Director: Arthur Penn
Starring: Warren Beatty, Faye Dunaway, Gene Hackman, Michael J. Pollard, Estelle Parsons
I’ve got my wife, Kate, reading Peter Biskind’s Easy Riders, Raging Bulls. So when we sat down to watch a movie tonight she requested Arthur Penn’s Bonnie and Clyde.
The film tells the story of legendary American outlaws Clyde Barrow and Bonnie Parker, who with their gang, travelled through central America during the Great Depression robbing banks. The film follows their entire time together, from their first meeting to their bloody demise (I try not to give away endings in these blogs but I'm pretty sure everyone knows that Bonnie and Clyde died).
While the film follows them on their crime spree, the main focus is on the complex relationship between Bonnie and Clyde. Clyde is presented as a sexually complex character, much more so than had ever been seen in Hollywood cinema before, particularly from a hero character. Clyde warns Bonnie at the very beginning of their relationship that he “ain’t much of a lover-boy,” (meaning he is impotent). The lack of physical intimacy becomes a source of great frustration in their relationship. The film generally sexualises the thrill of crime, portraying crime as alluring and intertwined with sex (see the phallic suggestiveness of the way in which Clyde first shows his gun to an excited Bonnie).
While the frankness in which the film dealt with sexual issues was new to the American screen, it was really the films violence which turned heads when it was released in 1969. Bonnie and Clyde was one of the first films to make extensive use of squibs (the small explosive charges used to simulate bullet hits) which enabled Penn to be much more graphic in the way he portrayed the killings in the film. The tone of the violence in the film is at times light and comical, almost slapstick, but at others it becomes quite dark and horrific (such as the scene in which Budd is killed).

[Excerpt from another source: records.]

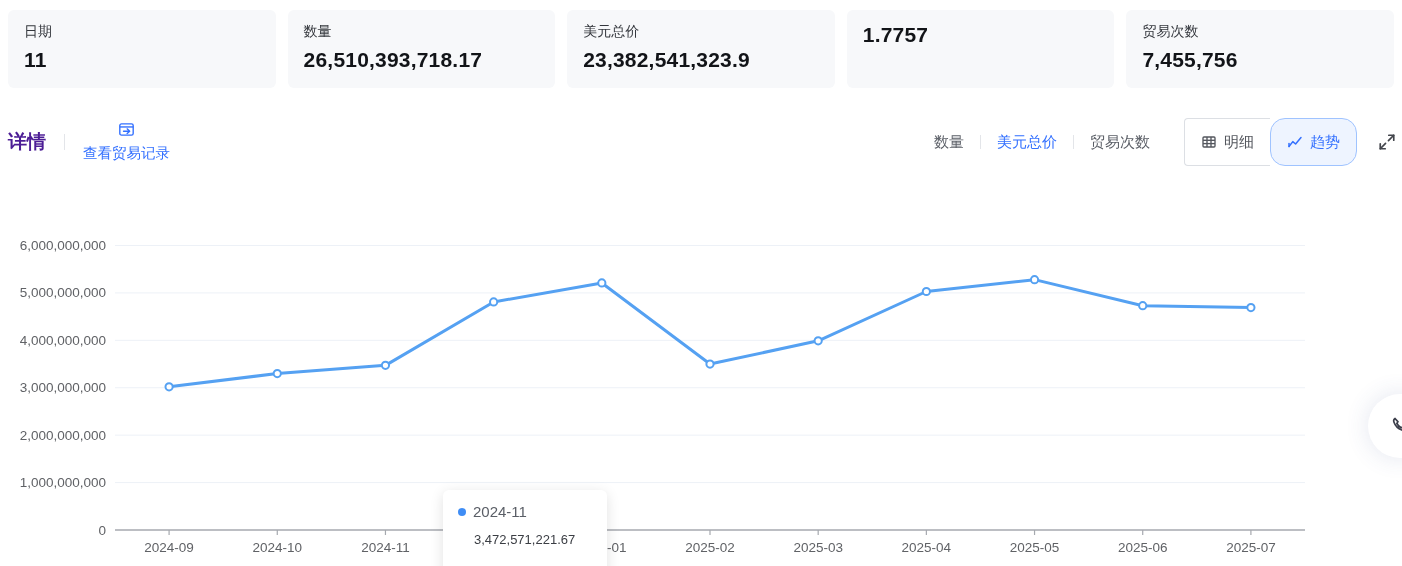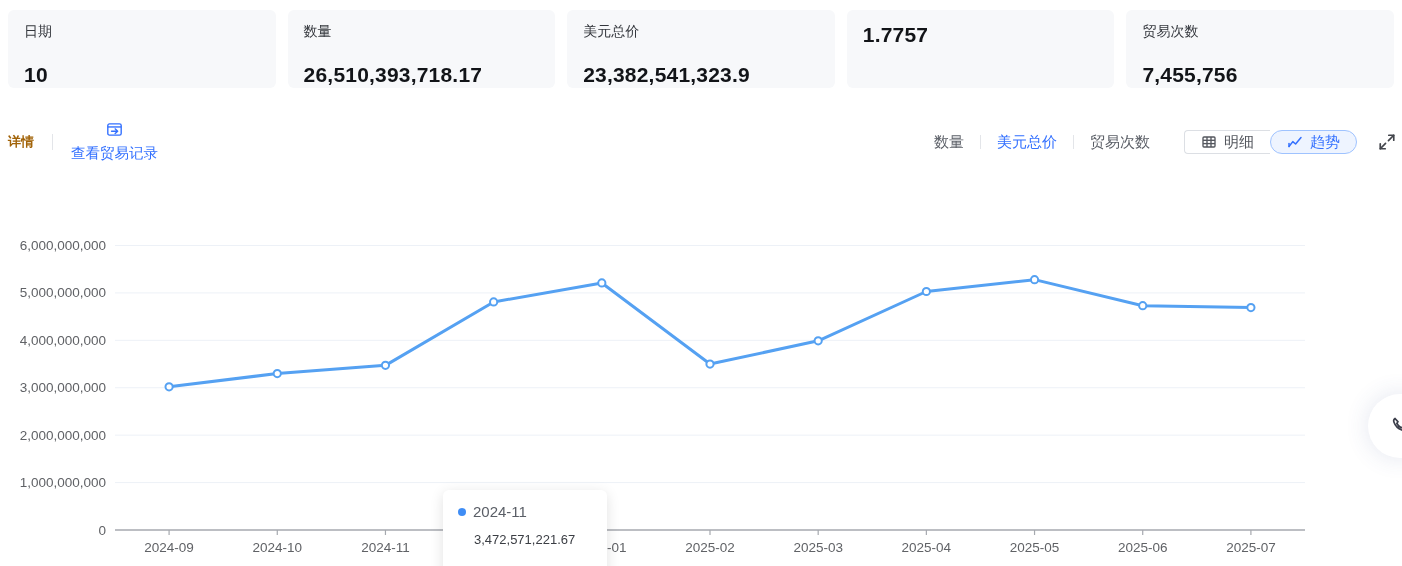--- a/index.html
+++ b/index.html
@@ -10,7 +10,7 @@
   
   .stats-row { position:absolute; top:10px; left:8px; right:8px; display:flex; gap:12px; }
   .stat-card { flex:1 1 0; background:#f7f8fa; border-radius:6px; padding:13px 16px 12px; height:78px; }
-  .stat-label { font-size:14px; color:#34373d; margin-bottom:22px; }
+  .stat-label { font-size:14px; color:#34373d; margin-bottom:7px; }
   .stat-value { font-size:21px; font-weight:700; color:#121418; letter-spacing:.2px; }
 
   

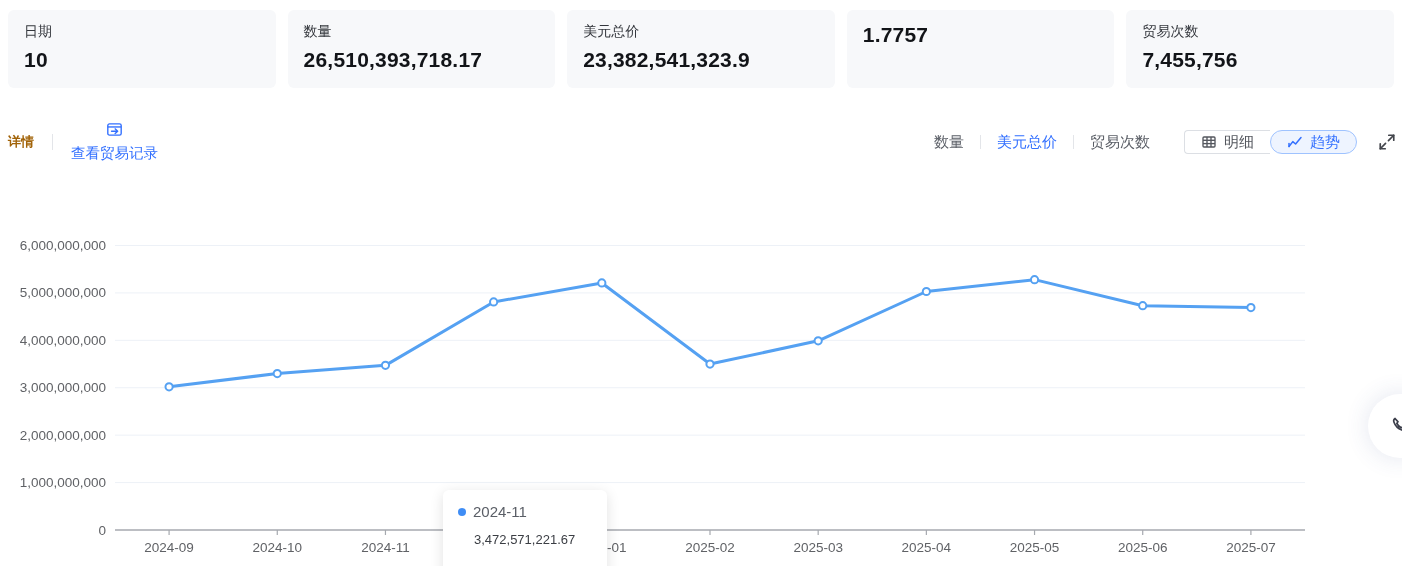--- a/index.html
+++ b/index.html
@@ -53,7 +53,7 @@
   <div class="stats-row">
     <div class="stat-card">
       <div class="stat-label">日期</div>
-      <div class="stat-value">10</div>
+      <div class="stat-value">11</div>
     </div>
     <div class="stat-card">
       <div class="stat-label">数量</div>

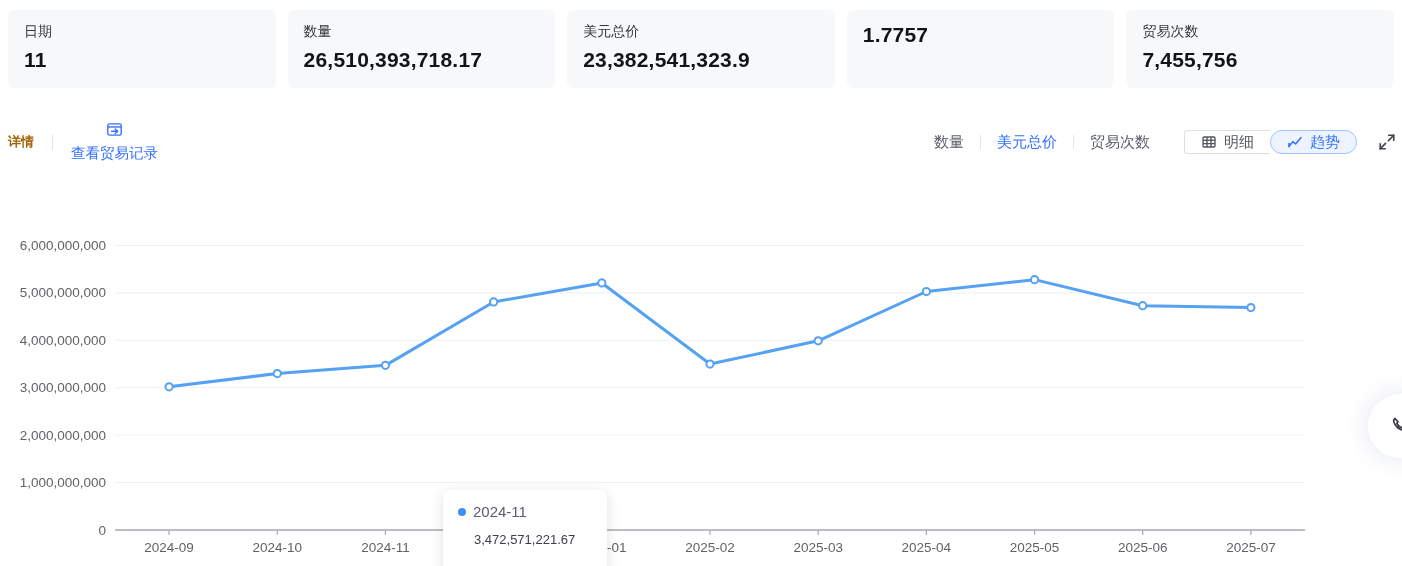--- a/index.html
+++ b/index.html
@@ -15,7 +15,7 @@
 
   
   .toolbar { position:absolute; top:124px; left:8px; right:6px; height:36px; display:flex; align-items:center; }
-  .section-title { font-size:13px; font-weight:700; color:#a16207;font-family:Liberation Mono, monospace; }
+  .section-title { font-size:19px; font-weight:700; color:#4c1d95;font-family:Liberation Mono, monospace; }
   .v-divider { width:1px; height:16px; background:#e3e5e9; margin:0 18px; }
   .link { display:flex; align-items:center; gap:6px; color:#3370ff; font-size:14.5px; cursor:pointer; }
   .toolbar-right { margin-left:auto; display:flex; align-items:center; }

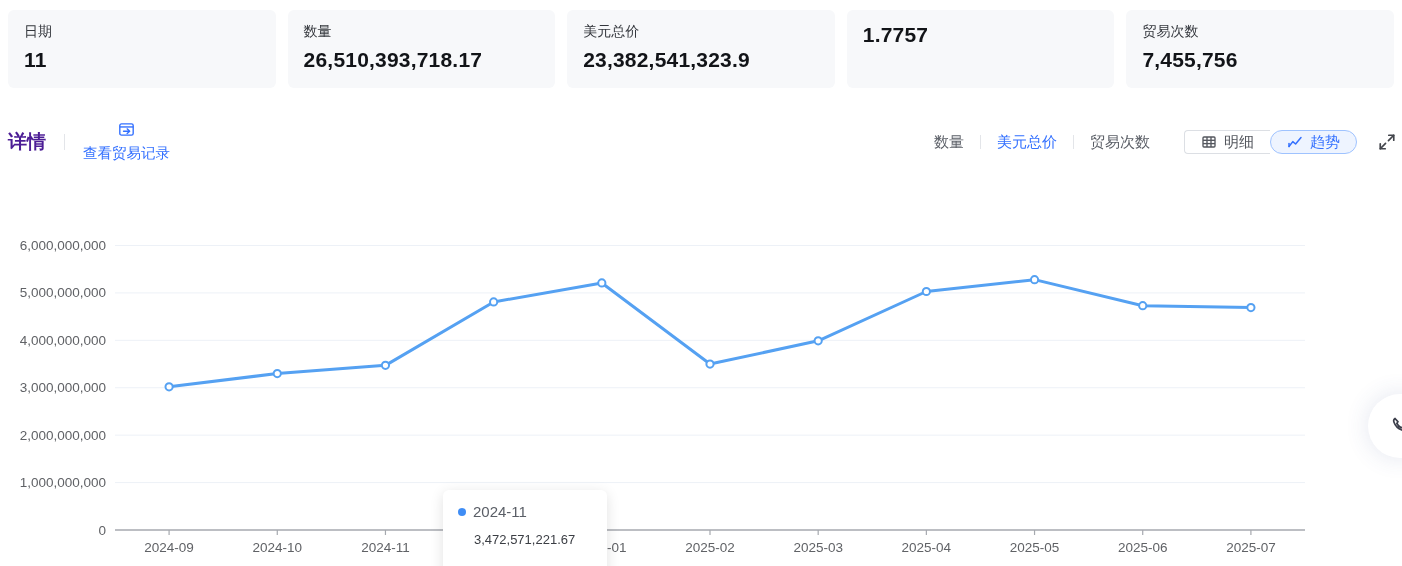--- a/index.html
+++ b/index.html
@@ -23,7 +23,7 @@
   .metric-tab.active { color:#3370ff; }
   .tab-sep { width:1px; height:14px; background:#e3e5e9; margin:0 16px; }
   .btn-group { display:flex; margin-left:34px; }
-  .btn { height:24px; display:flex; align-items:center; gap:7px; font-size:15px; padding:0 16px;
+  .btn { height:48px; display:flex; align-items:center; gap:7px; font-size:15px; padding:0 16px;
          border:1px solid #dcdfe4; background:#fff; color:#54575e; cursor:pointer; }
   .btn-detail { border-radius:4px 0 0 4px; border-right:none; }
   .btn-trend { border-radius:15px; background:#eef4ff; border:1px solid #9fc3ff; color:#3370ff; }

1969 was a real turning point in film production in Hollywood and the evidence of that is clear in Bonnie and Clyde. Not only did this film stand out thematically, with its explorations of sexuality and violence, it looked different. The choppy editing style was much more akin to the editing seen in the French New Wave films than the ‘invisible’ editing common in classical Hollywood, as was the location shooting. Bonnie and Clyde was a very influential film, paving the way for films like The Godfather and The Wild Bunch, and is worth seeing in that regard. But even if you ignore the context which gives it its importance, it is still a very interesting film and worth watching.